Since you are loading the pin so heavily, you should check the compressive stresses in the housing that supports the pin.

 

[tlee123]

Don't you have to consider reduction in strength due to the tapped hole?

Is it tapped thru?

By the way I like your idea of using cheap, off the shelf components for this application, considering there is no danger if the pin fails.

 

[John2004]

Hi everyone,

Thanks again for your replies,

In regards to tlee123's questions, the dowel is not tapped through, it's just a standard "pull dowel" with one tapped end. The tap is only about 3/8" deep.

John

 

[Tmoose]

I'd think the needle bearings would probably die at loads way below the dowel would bend

 

[John2004]

Hi everyone,

In response to Tmoose's comment, actually, these full complement drawn cup needle rollers (Timken part # B-66) can handle static loads of 1,700 pounds and dynamic loads of 1,300 pounds, so the dowel / shaft would fail long before the bearings.

After all the responses I have gotten from this and a couple other forums, I tend to think the dowels will handle the stress. I took a look at the stresses again, and it looks like I can get the maximum bending stress on the dowel down to around 47.9 KSI, with a Max. deflection of .00458" at 1.48" from the cantilever support. The Maximum slope will be about 0.228 degrees at 0.995" from support.

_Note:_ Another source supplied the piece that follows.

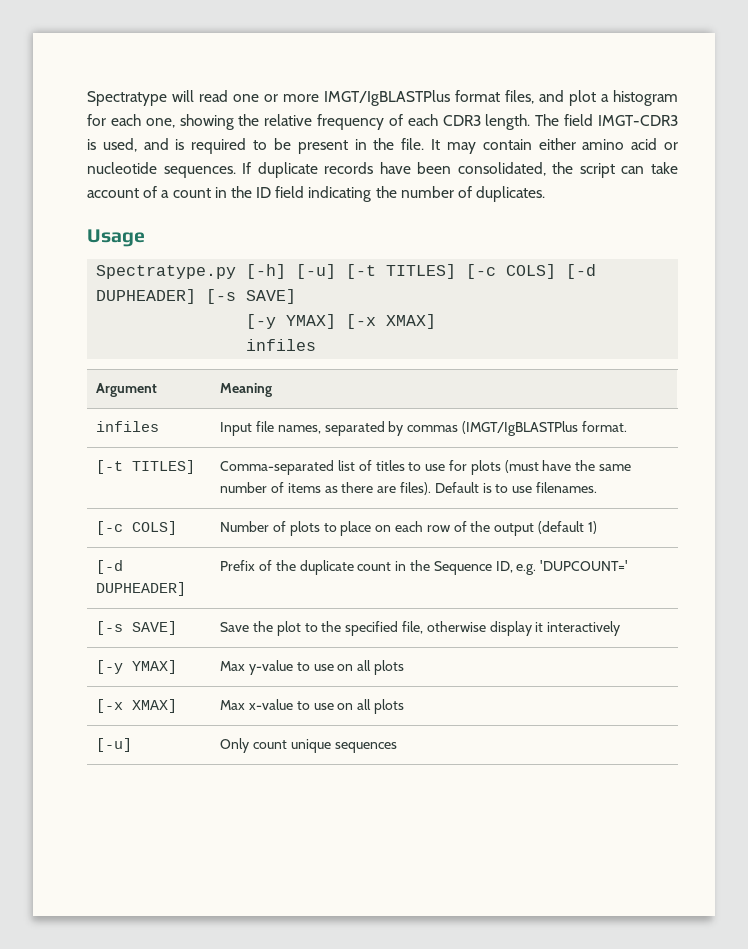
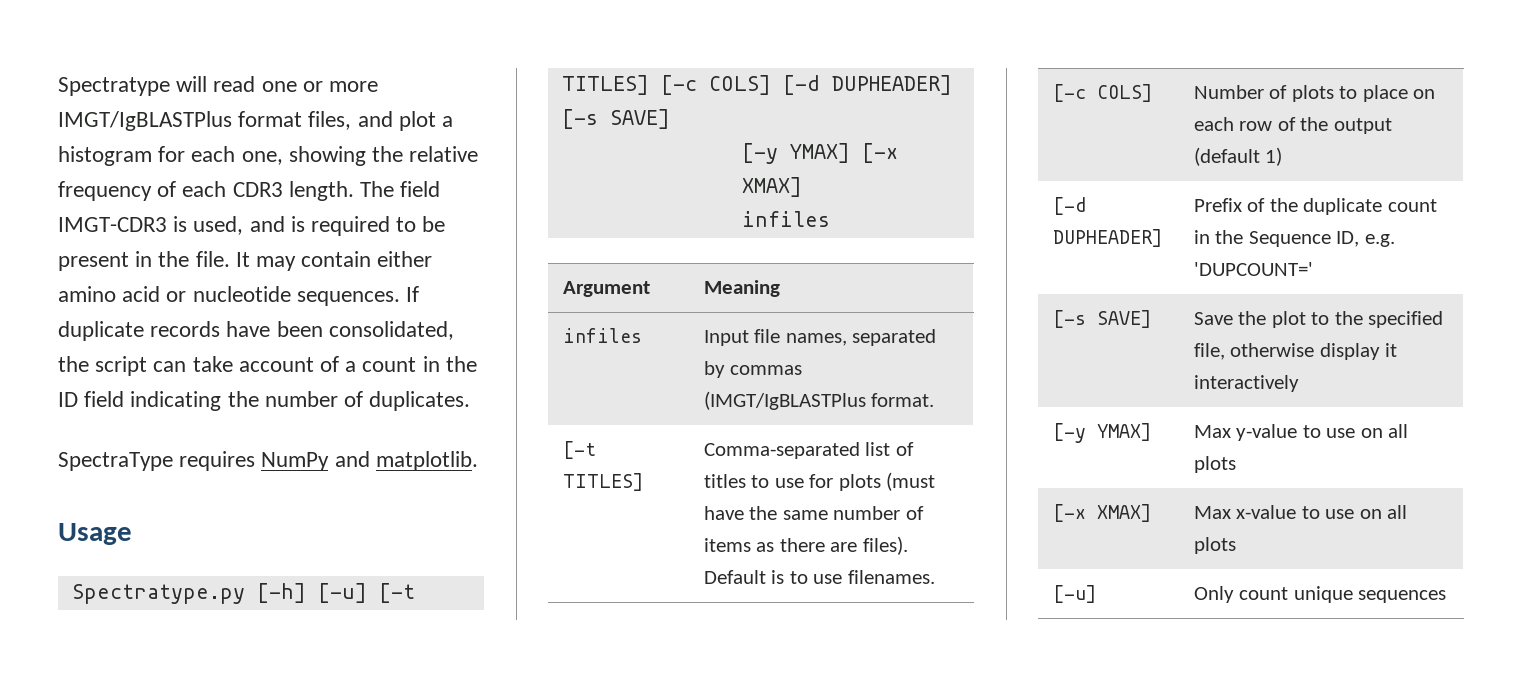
(546, 194) none -> [58,451,478,471] // SpectraType requires NumPy and matplotlib.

The reaction force at the cantilever support is 318 pounds and the moment at the support is 248 lb-in.

I got a reply from another forum I listed below, that seems to concur with what CoryPad and Israellk said.

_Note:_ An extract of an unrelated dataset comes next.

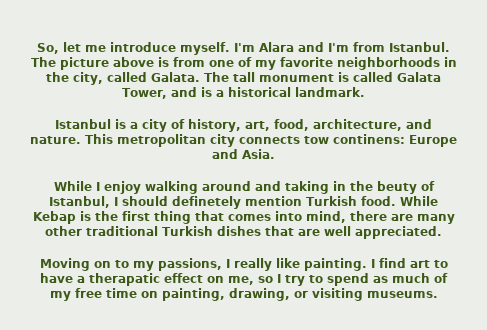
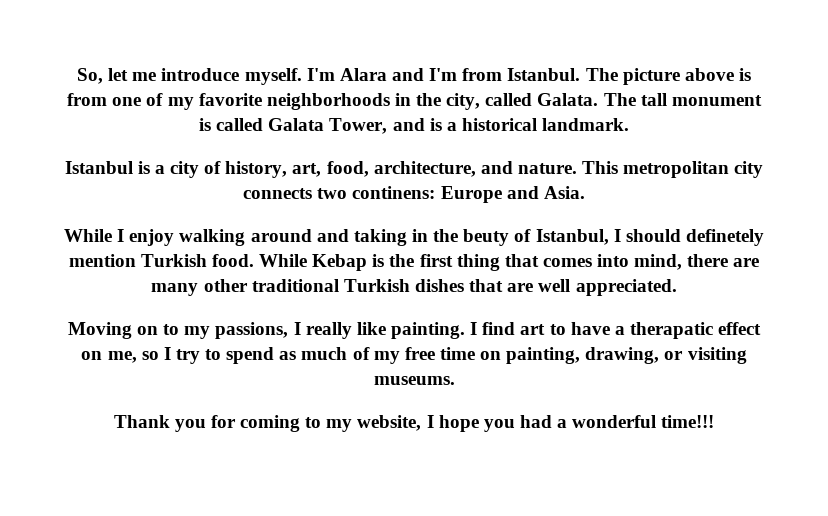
[304,136,329,144] tow -> [317,188,348,199] two
(438, 294) none -> [113,415,715,432] // Thank you for coming to my website, I hope you had a wonderful time!!!

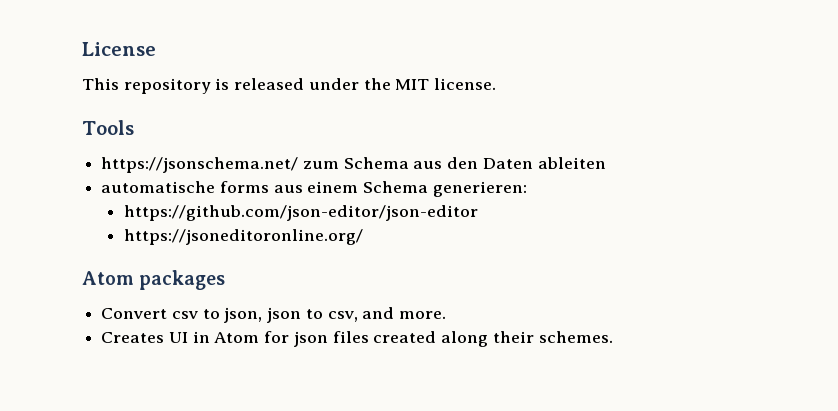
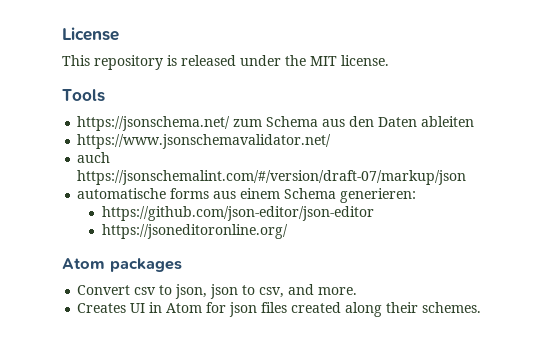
(606, 163) none -> [77,134,332,149] [77,152,111,163] [77,170,467,185] // https://www.jsonschemavalidator.net/ // auch https://jsonschemalint.com/#/version/draft-07/markup/json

Thanks again for the feedback guys, I appreciate it.

Sincerely,
John


From another forum...

Author: timkom
Posted on: 03/06/06 13:04 PST

"Yes, the hardening process will raise the yield strength when the ultimate strength is raised through heat treatment. The yield strength of alloy steels is usually around 80% of the tensile strength. The 130,000 psi single shear can approximate the ultimate strength by dividing by 0.6. The result is 216,700 psi ultimate. 80% of 216.7 is 173,000 psi. This yield strength value seems to be a reasonably high performance level with the alloys listed by McMaster. A word of caution, your pins are case hardened and the high carbon surface layer does not contribute to the shear strength since the elongation is too low. Also, in your application, the pin may not bend under load but the supporting hole may deform."